Gazette de Liége

Mercredi après-midi, le conseil d’administration de l’OTW, le nouvel Opérateur de transport de Wallonie qui regroupe les cinq TEC et l’ex-SRWT, s’est réuni pour désigner le constructeur du tram liégeois.

À la surprise générale, c’est le consortium Tram’Ardent qui a remporté le marché sous forme d’un partenariat public/privé. Étonnant dans la mesure où lors de la décision précédente, qui avait été finalement écartée par l’Europe pour cause de système de financement jugé illégal, ce sont les Français d’Alstom Transport qui l’avaient emporté.
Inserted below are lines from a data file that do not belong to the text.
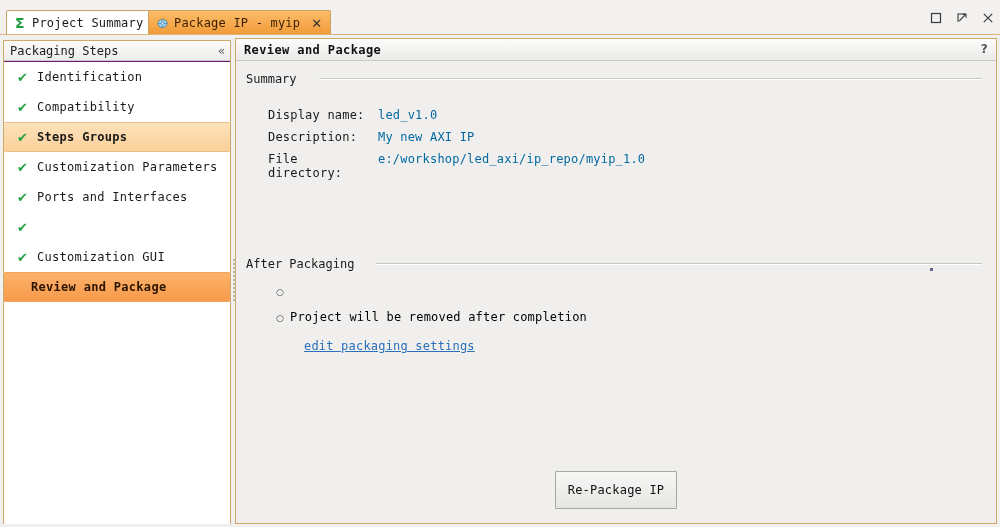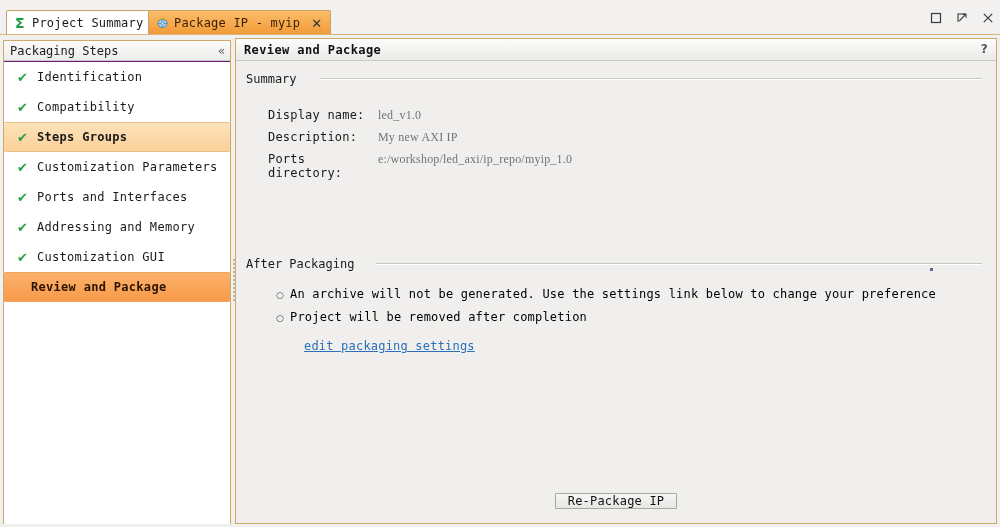--- a/index.html
+++ b/index.html
@@ -277,8 +277,7 @@
     color: #1a1a1a;
   }
   .field-value {
-    color: #737373;
-    font-family: Liberation Serif, serif;
+    color: #0369a1;
   }
 
   #after-group { top: 195px; }

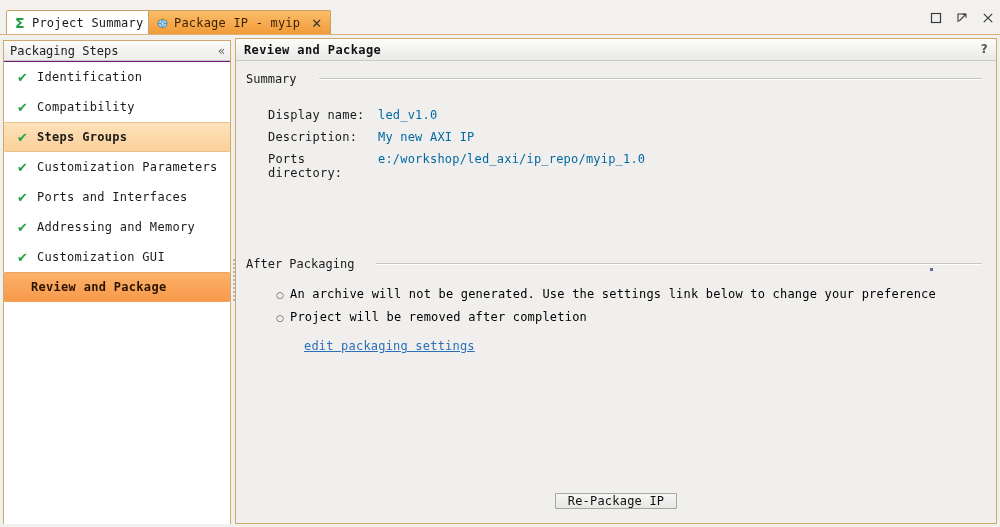--- a/index.html
+++ b/index.html
@@ -482,7 +482,7 @@
           </div>
 
           <div class="field-row">
-            <span class="field-label">Ports directory:</span>
+            <span class="field-label">File directory:</span>
             <span class="field-value">e:/workshop/led_axi/ip_repo/myip_1.0</span>
           </div>
 

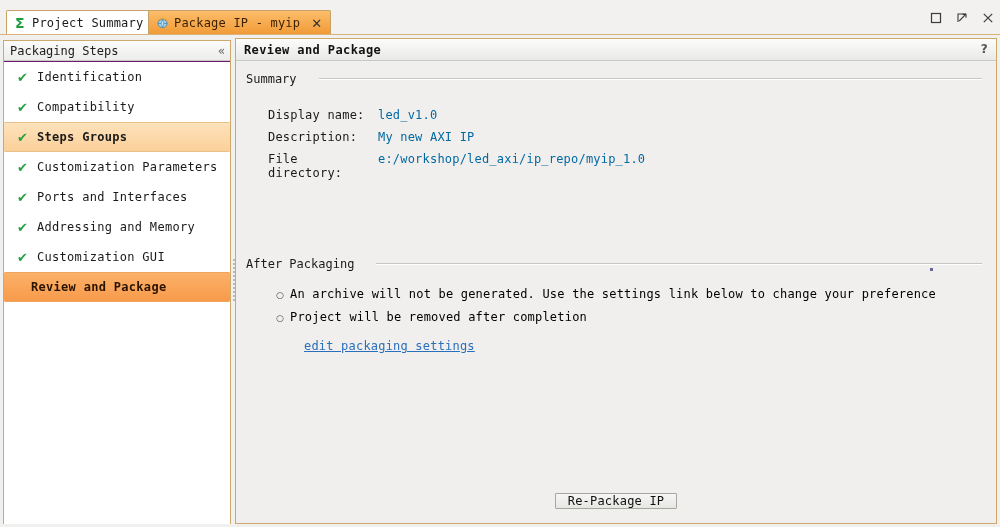--- a/index.html
+++ b/index.html
@@ -436,7 +436,6 @@
 
       <div class="step">
         <span class="chk">✔</span>
-        <span>Addressing and Memory</span>
       </div>
 
       <div class="step">

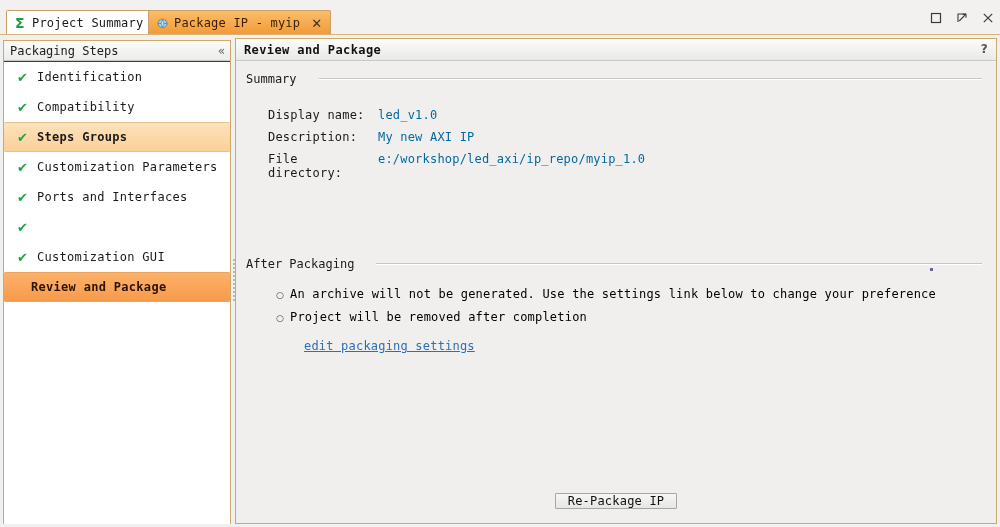--- a/index.html
+++ b/index.html
@@ -497,7 +497,6 @@
 
           <div class="bullet-row">
             <span class="dot">○</span>
-            <span>An archive will not be generated. Use the settings link below to change your preference</span>
           </div>
 
           <div class="bullet-row">

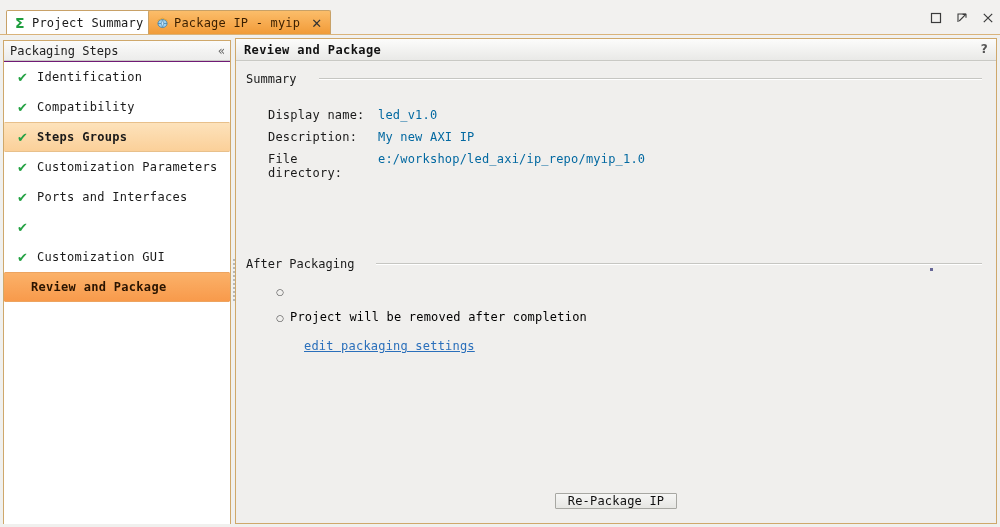--- a/index.html
+++ b/index.html
@@ -319,7 +319,7 @@
   }
   #repackage-btn {
     min-width: 118px;
-    height: 16px;
+    height: 38px;
     padding: 0 12px;
     box-sizing: border-box;
     background: linear-gradient(180deg, #f6f6f5 0%, #e6e6e3 100%);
Cette volte-face s’expliquerait par la qualité du projet qui a largement été modifié entre les deux offres. Si tout se passe comme prévu, les travaux devraient débuter début 2019. "Tous les feux sont au vert. Le permis octroyé est toujours valable et les conditions financières sont réunies", a expliqué le ministre Di Antonio.

Entreprises locales

Sur la table depuis une dizaine d’années, le projet du tram, dont le tracé s’étalera sur 12 kilomètres de Sclessin à Coronmeuse, entre désormais dans sa phase finale.

De son côté, le bourgmestre de Liège Willy Demeyer a pris acte de la décision de l’Office wallon des transports et se réjouit d’ailleurs de la progression du dossier. "Je souhaite rencontrer au plus vite la Région wallonne afin de m’assurer de la qualité des services qui seront offerts à la population liégeoise et aux nombreux visiteurs de la ville."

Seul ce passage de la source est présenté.